- [WORK ITEM] Pull out every line below that contains the word "article".

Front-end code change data
****************************************
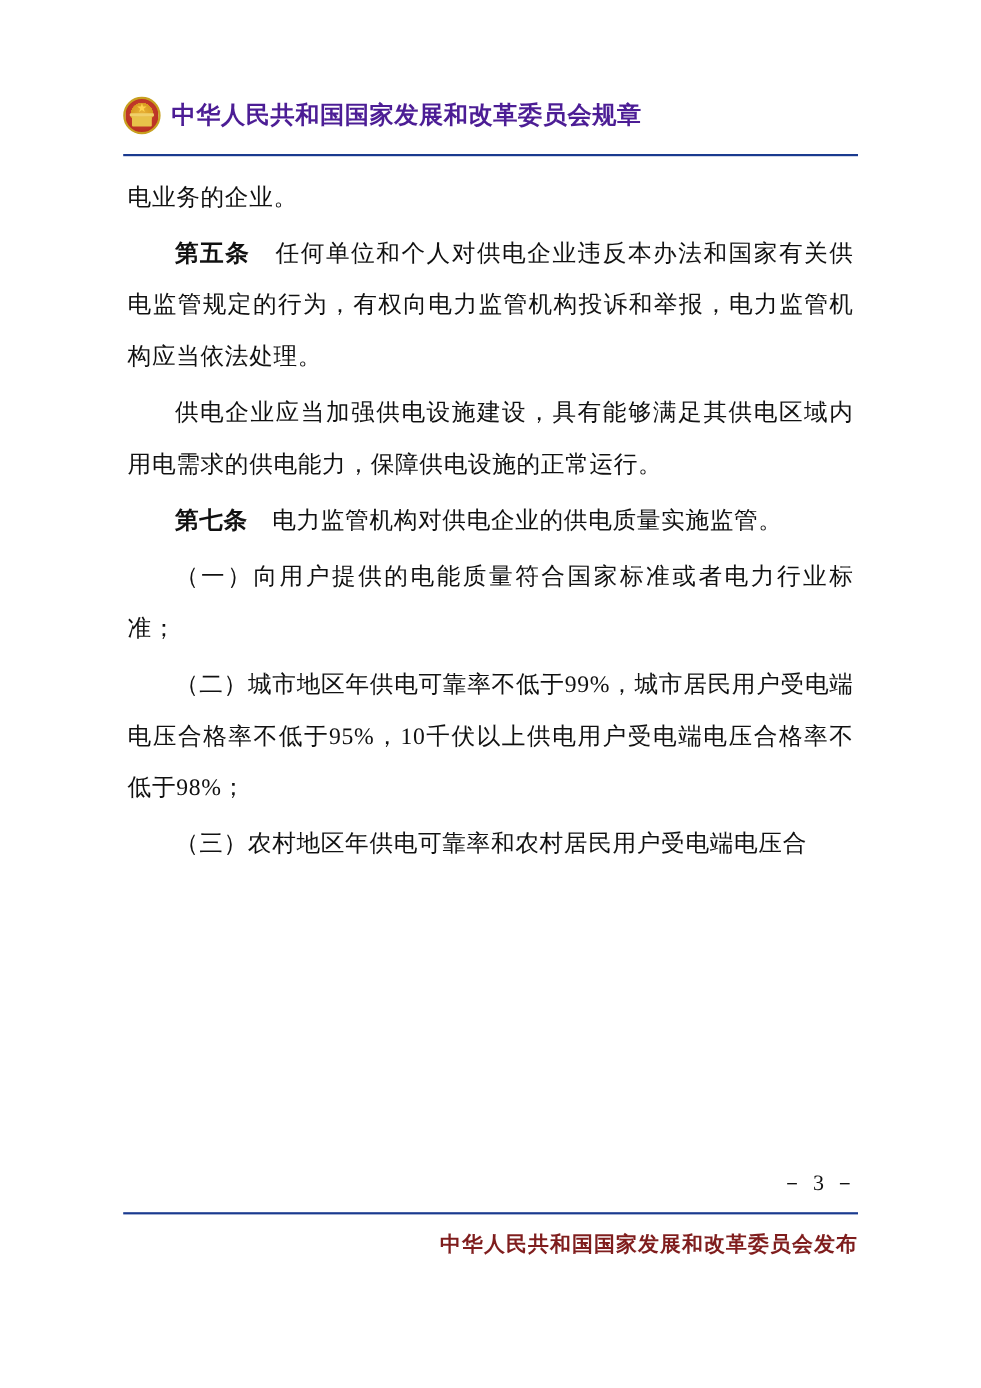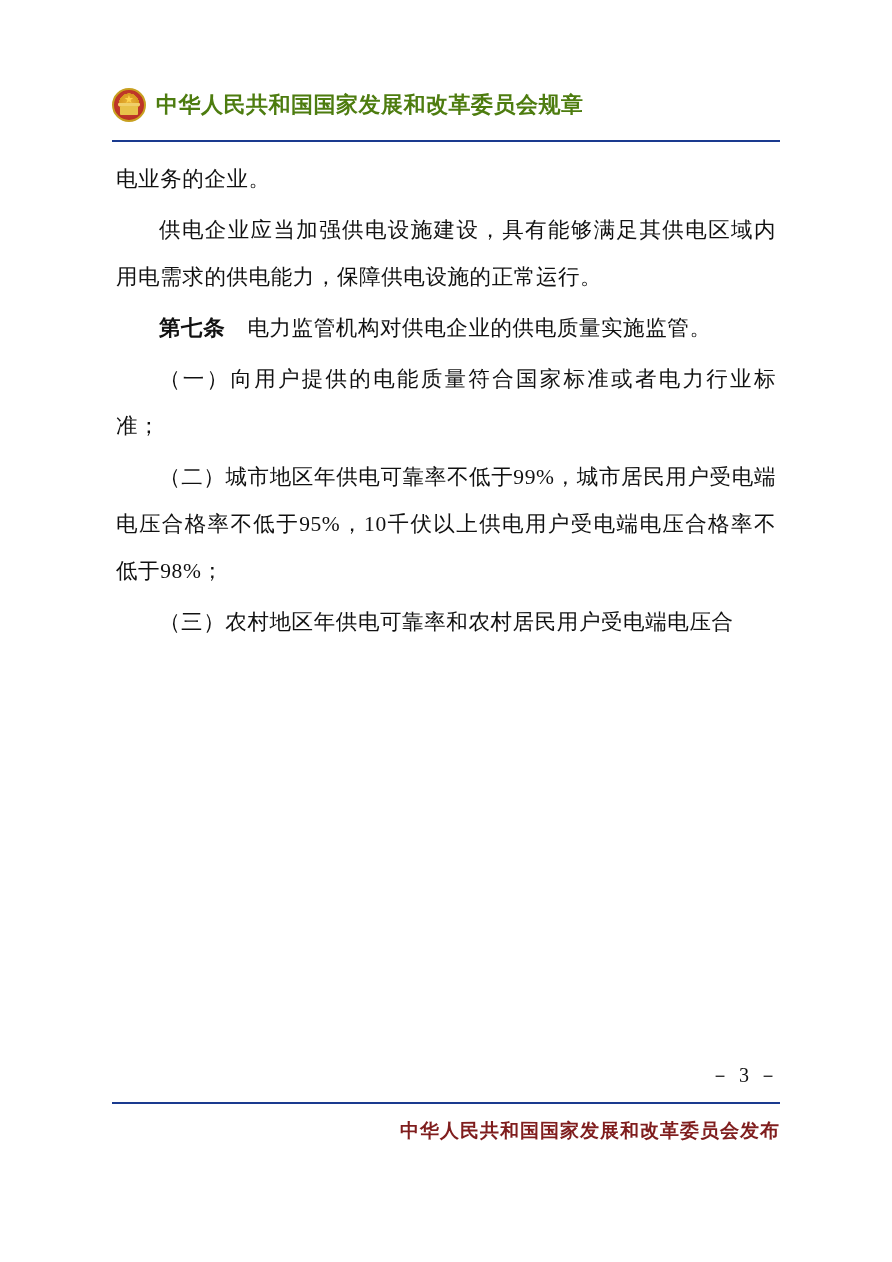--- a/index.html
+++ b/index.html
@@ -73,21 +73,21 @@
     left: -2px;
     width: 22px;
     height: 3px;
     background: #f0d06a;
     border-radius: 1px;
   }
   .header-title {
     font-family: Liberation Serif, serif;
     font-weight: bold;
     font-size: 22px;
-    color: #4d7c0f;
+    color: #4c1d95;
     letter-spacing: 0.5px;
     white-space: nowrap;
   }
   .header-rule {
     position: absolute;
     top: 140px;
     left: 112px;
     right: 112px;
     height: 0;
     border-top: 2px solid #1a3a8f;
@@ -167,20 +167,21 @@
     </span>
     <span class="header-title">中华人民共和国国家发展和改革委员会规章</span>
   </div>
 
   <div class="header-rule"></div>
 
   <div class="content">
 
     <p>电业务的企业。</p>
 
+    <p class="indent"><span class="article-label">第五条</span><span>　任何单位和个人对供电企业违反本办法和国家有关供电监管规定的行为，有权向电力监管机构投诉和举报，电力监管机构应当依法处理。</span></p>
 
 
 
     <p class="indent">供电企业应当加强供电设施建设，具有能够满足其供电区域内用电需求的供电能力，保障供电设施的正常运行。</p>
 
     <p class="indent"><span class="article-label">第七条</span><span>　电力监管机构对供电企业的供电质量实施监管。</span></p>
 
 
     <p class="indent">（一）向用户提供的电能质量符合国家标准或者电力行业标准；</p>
****************************************
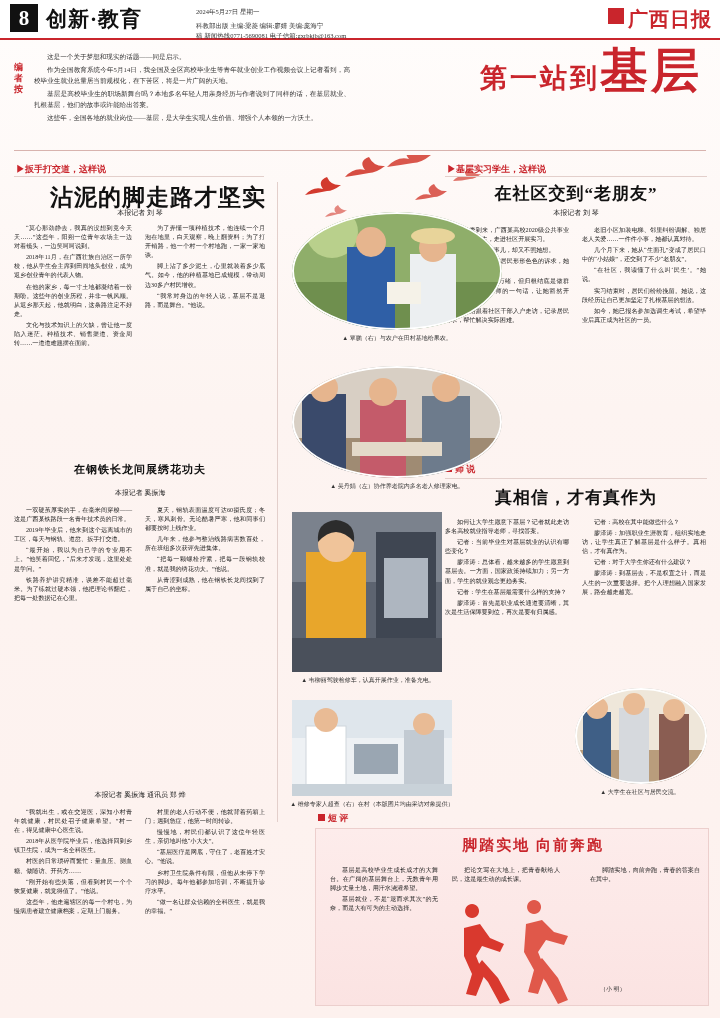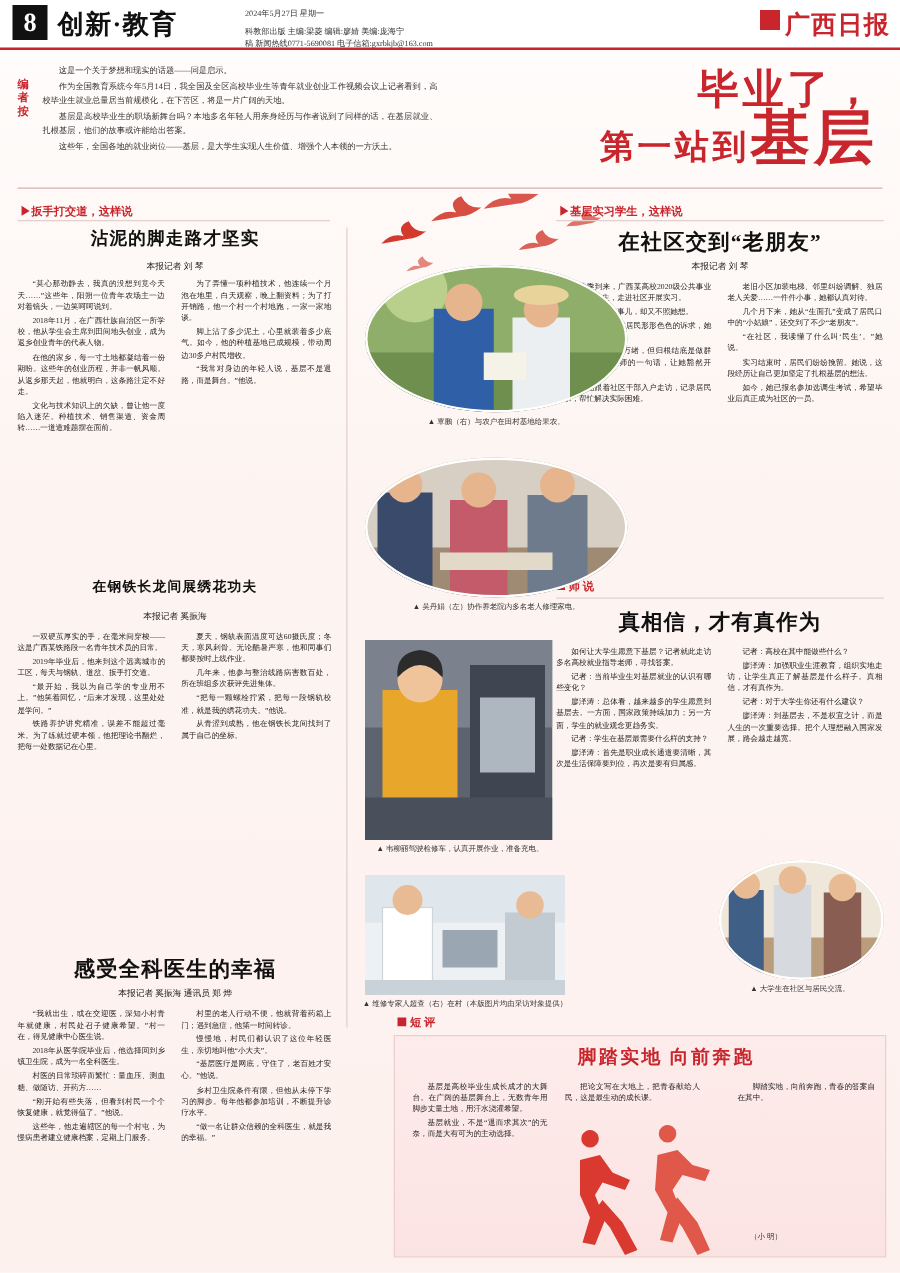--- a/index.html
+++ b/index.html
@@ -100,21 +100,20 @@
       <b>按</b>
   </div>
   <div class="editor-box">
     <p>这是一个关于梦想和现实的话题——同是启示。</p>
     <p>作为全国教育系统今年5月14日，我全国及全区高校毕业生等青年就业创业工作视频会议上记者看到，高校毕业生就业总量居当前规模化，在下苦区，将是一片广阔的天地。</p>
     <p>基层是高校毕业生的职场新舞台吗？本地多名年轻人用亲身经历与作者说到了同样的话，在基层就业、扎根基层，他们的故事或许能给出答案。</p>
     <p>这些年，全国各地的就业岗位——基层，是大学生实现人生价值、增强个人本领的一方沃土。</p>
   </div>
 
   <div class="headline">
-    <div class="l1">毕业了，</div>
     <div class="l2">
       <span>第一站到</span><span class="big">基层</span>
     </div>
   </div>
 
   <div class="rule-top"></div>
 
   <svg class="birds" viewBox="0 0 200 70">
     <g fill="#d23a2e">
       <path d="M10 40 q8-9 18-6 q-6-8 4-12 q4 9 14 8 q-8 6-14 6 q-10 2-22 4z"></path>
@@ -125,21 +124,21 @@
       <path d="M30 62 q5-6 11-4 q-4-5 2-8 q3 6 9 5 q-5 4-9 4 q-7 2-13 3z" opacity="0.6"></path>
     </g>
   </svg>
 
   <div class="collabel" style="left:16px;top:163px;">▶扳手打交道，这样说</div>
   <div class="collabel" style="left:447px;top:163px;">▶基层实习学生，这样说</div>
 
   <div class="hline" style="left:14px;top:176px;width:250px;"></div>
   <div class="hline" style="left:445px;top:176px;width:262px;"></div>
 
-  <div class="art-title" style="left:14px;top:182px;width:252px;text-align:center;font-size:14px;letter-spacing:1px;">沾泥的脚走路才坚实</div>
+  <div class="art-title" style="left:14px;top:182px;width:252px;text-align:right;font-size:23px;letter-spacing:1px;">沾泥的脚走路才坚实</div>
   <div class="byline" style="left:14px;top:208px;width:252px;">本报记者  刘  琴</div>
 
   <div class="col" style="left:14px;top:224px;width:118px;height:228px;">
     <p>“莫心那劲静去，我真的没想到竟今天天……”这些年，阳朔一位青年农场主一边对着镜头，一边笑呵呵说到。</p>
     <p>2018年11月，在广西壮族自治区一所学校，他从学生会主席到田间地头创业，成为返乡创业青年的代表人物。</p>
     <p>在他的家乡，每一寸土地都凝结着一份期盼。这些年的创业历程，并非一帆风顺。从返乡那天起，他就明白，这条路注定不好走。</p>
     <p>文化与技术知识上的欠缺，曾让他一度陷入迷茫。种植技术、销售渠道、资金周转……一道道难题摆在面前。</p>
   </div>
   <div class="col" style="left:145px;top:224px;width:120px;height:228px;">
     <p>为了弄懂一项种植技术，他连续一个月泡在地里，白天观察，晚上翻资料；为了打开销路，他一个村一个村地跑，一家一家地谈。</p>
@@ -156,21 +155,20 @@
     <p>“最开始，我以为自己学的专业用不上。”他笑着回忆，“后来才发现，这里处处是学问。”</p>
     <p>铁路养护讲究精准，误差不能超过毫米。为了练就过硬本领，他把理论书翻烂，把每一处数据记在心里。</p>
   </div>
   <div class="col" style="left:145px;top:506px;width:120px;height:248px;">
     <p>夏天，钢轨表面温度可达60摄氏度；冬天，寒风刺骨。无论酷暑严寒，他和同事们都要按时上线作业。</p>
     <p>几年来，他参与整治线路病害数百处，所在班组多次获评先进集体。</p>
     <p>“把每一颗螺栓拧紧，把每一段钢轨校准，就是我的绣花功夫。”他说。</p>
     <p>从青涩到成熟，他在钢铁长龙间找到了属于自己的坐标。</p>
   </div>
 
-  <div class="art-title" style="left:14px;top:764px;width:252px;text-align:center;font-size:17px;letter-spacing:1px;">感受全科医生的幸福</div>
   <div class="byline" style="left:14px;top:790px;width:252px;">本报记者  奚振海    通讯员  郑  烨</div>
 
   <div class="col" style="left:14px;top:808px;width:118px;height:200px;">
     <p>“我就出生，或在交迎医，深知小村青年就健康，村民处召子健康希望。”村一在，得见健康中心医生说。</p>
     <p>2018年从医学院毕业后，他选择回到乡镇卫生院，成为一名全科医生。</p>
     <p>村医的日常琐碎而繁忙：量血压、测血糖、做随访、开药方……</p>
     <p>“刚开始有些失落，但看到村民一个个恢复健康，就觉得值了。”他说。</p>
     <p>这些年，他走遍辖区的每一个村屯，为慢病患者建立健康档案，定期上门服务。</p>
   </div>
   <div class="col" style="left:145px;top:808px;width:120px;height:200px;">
****************************************
- [EXERCISE RESPONSE]
+    <p class="indent"><span class="article-label">第五条</span><span>　任何单位和个人对供电企业违反本办法和国家有关供电监管规定的行为，有权向电力监管机构投诉和举报，电力监管机构应当依法处理。</span></p>
     <p class="indent"><span class="article-label">第七条</span><span>　电力监管机构对供电企业的供电质量实施监管。</span></p>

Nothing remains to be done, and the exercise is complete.